TASK DETAILS: Write out, word for word, every line in the data below from the one containing "- b) что ИКТ" to the one containing "и ресурсов Союза;", both of them included.

INFORMATION PROVIDED:
————————

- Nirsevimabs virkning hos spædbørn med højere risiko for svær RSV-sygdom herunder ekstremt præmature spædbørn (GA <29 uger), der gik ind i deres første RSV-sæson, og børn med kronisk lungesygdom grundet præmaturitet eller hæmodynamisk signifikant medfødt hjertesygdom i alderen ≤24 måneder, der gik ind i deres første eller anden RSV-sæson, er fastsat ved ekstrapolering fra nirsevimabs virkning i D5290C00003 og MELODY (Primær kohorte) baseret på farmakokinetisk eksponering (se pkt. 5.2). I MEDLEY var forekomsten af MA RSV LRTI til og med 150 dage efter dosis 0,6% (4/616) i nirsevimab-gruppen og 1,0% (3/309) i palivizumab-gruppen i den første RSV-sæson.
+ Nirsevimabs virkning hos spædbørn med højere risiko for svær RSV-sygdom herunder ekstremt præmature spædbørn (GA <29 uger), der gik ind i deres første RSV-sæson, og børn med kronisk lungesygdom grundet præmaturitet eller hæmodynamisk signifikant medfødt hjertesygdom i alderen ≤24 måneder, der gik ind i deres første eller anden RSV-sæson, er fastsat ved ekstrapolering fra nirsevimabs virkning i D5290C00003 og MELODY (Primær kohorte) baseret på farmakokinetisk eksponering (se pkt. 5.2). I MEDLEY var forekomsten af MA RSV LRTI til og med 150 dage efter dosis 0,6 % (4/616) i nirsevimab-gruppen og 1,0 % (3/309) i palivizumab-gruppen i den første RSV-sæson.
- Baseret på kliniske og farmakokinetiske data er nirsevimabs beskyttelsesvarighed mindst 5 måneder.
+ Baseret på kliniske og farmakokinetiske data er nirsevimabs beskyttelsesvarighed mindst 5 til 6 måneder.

————————

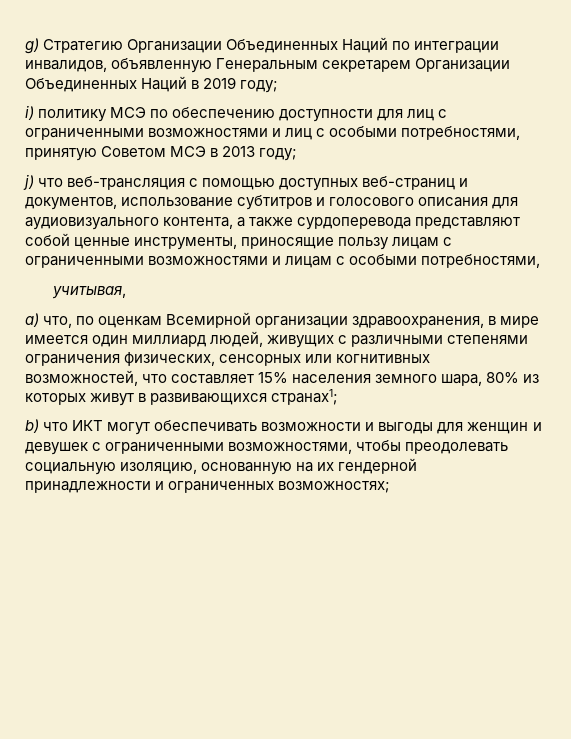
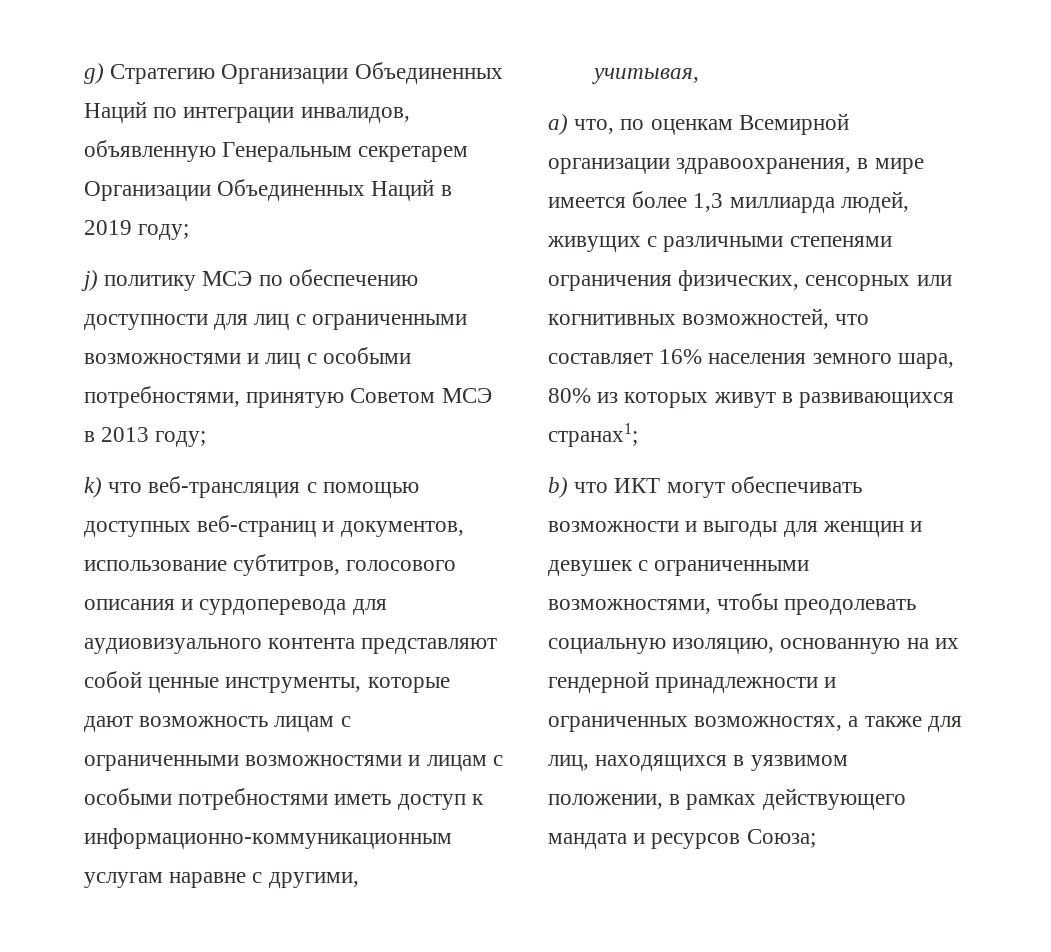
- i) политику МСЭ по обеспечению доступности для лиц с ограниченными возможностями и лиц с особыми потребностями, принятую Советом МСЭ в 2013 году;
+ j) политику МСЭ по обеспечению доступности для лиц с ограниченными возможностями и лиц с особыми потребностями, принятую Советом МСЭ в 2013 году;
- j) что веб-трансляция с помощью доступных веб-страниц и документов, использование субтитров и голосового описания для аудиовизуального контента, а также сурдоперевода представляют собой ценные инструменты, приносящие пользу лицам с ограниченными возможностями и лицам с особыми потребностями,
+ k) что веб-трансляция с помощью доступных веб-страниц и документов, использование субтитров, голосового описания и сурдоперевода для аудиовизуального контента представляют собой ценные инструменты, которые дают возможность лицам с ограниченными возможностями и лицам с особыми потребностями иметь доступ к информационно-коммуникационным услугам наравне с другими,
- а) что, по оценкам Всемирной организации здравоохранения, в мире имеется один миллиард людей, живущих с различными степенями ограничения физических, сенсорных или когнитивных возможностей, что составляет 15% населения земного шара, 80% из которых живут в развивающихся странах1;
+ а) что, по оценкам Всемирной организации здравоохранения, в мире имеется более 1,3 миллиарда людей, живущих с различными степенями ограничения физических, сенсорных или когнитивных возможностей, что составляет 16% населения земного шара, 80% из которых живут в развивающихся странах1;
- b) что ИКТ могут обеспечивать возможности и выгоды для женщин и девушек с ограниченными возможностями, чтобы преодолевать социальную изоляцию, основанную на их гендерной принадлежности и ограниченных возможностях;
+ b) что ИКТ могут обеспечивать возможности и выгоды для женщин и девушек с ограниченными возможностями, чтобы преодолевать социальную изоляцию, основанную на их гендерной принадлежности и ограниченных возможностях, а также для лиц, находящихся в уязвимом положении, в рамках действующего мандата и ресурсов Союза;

————————

SOLUTION TO THIS PROBLEM:
- b) что ИКТ могут обеспечивать возможности и выгоды для женщин и девушек с ограниченными возможностями, чтобы преодолевать социальную изоляцию, основанную на их гендерной принадлежности и ограниченных возможностях;
+ b) что ИКТ могут обеспечивать возможности и выгоды для женщин и девушек с ограниченными возможностями, чтобы преодолевать социальную изоляцию, основанную на их гендерной принадлежности и ограниченных возможностях, а также для лиц, находящихся в уязвимом положении, в рамках действующего мандата и ресурсов Союза;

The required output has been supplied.